Em 1994, na Convenção Interamericana para Prevenir,
Punir e Erradicar a Violência Contra a Mulher, mais conhecida como a Convenção de Belém do Pará, a abordagem da
violência doméstica e sexual contra as
mulheres, um fenômeno que não é novo e que se arrasta há séculos – tornando-se
refrão popular o dito “briga de marido e mulher não se mete a colher” – tornou-se
um marco histórico para iniciar um novo momento da luta pela judicialização do
problema e criminalização da ação de coação e tirania praticadas contra esse
gênero. A punição aos atos de violência foi se inserindo então em resoluções,
códigos e leis, no Brasil, ganhando reforço com a Lei 11.340,
Lei Maria da Penha, sancionada em agosto de 2006, com vistas a incrementar o rigor das punições para esse tipo de
crime. Uma síntese da Lei, na Introdução do texto, compromete essa preocupação:
Cria mecanismos para coibir a violência doméstica e familiar
contra a mulher, nos termos do art. 226 da Constituição Federal, da Convenção
sobre a Eliminação de Todas as Formas de Discriminação contra as Mulheres e da
Convenção Interamericana para Prevenir, Punir e Erradicar a Violência contra a
Mulher; dispõe sobre a criação dos Juizados de Violência Doméstica e Familiar
contra a Mulher; altera o Código de Processo Penal, o Código Penal e a Lei de
Execução Penal; e dá outras providências.
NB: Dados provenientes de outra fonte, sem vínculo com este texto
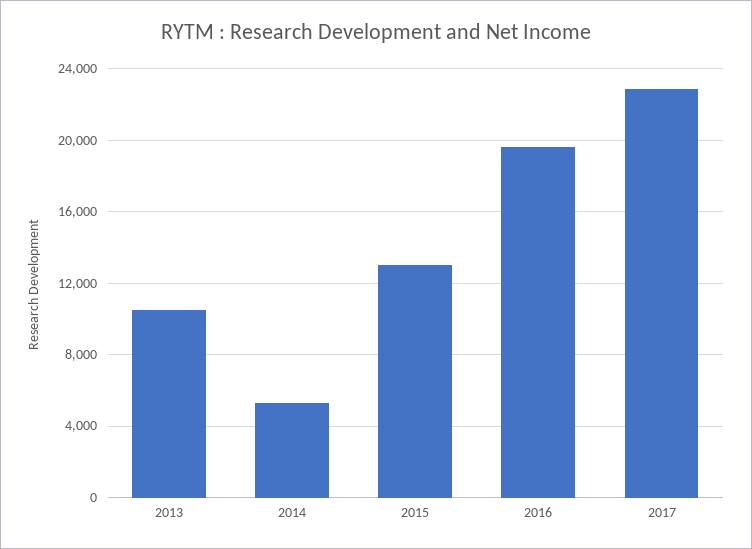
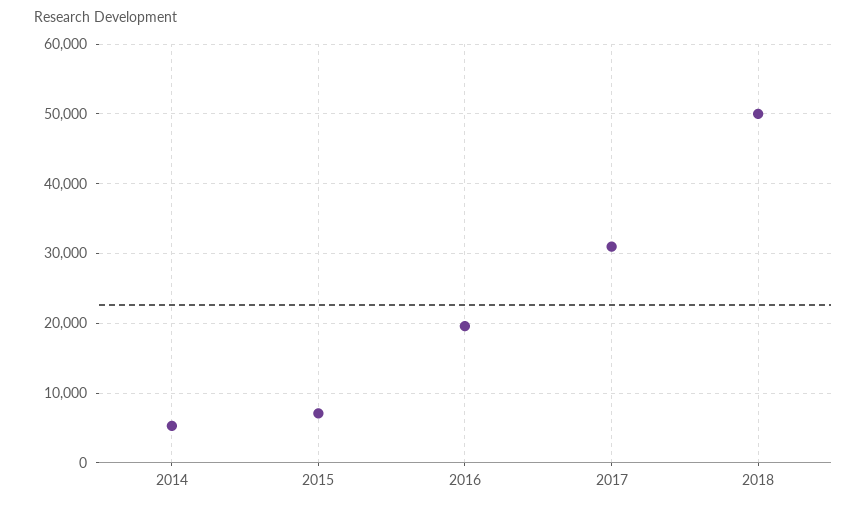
2013: 10500 -> none
2015: 13000 -> 7000
2017: 23000 -> 31000
2018: none -> 50000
Mais recentemente, em março de 2015 foi sancionada a Lei 13.104/2015, a
Lei do Feminicidio, “classificando-o como crime hediondo e com agravantes
quando acontece em situações específicas de vulnerabilidade (gravidez, menor de
idade, na presença de filhos etc.).” (Mapa da Violência 2015- Homicídios de
Mulheres no Brasil). Não há unanimidade ainda nas definições dessa lei, sendo
criticada por diversos operadores da lei e dos movimentos sociais e de mulheres,
contudo, os esclarecimentos sobre ela na pesquisa que foi realizada por Julio
Jacobo Waiselfisz (Instituto Sangari, SP) utilizou como “ponto de partida para
a caracterização de letalidade intencional violenta por condição de sexo” (...)
e a existência de feminicidio “quando a agressão envolve violência doméstica e
familiar, ou quando evidencia menosprezo ou discriminação à condição de mulher,
caracterizando crime por razões de condição do sexo feminino. “ (idem, p. 8).
Estudos e pesquisas utilizando-se de dados das
mais variadas fontes têm escancarado as comportas motivacionais sobre a ação
violenta contra as mulheres com evidências para o tipo, a posição do agressor e
o local da ocorrência desse fenômeno. A importância do conhecimento sobre os
números de casos que comprometem a vida das mulheres e outras informações que
demonstrem a dimensão desse estado de sofrimento desse gênero em sua própria
casa com agressões do próprio parceiro se torna fundante para que seja possível
romper com a cultura desse cotidiano de violência doméstica ao instruir as
mulheres sobre sua condição de humana e de sua autonomia em viver como quiser.
A vida é nossa e o universo é o espaço de
convivência da raça humana que espera ser feliz.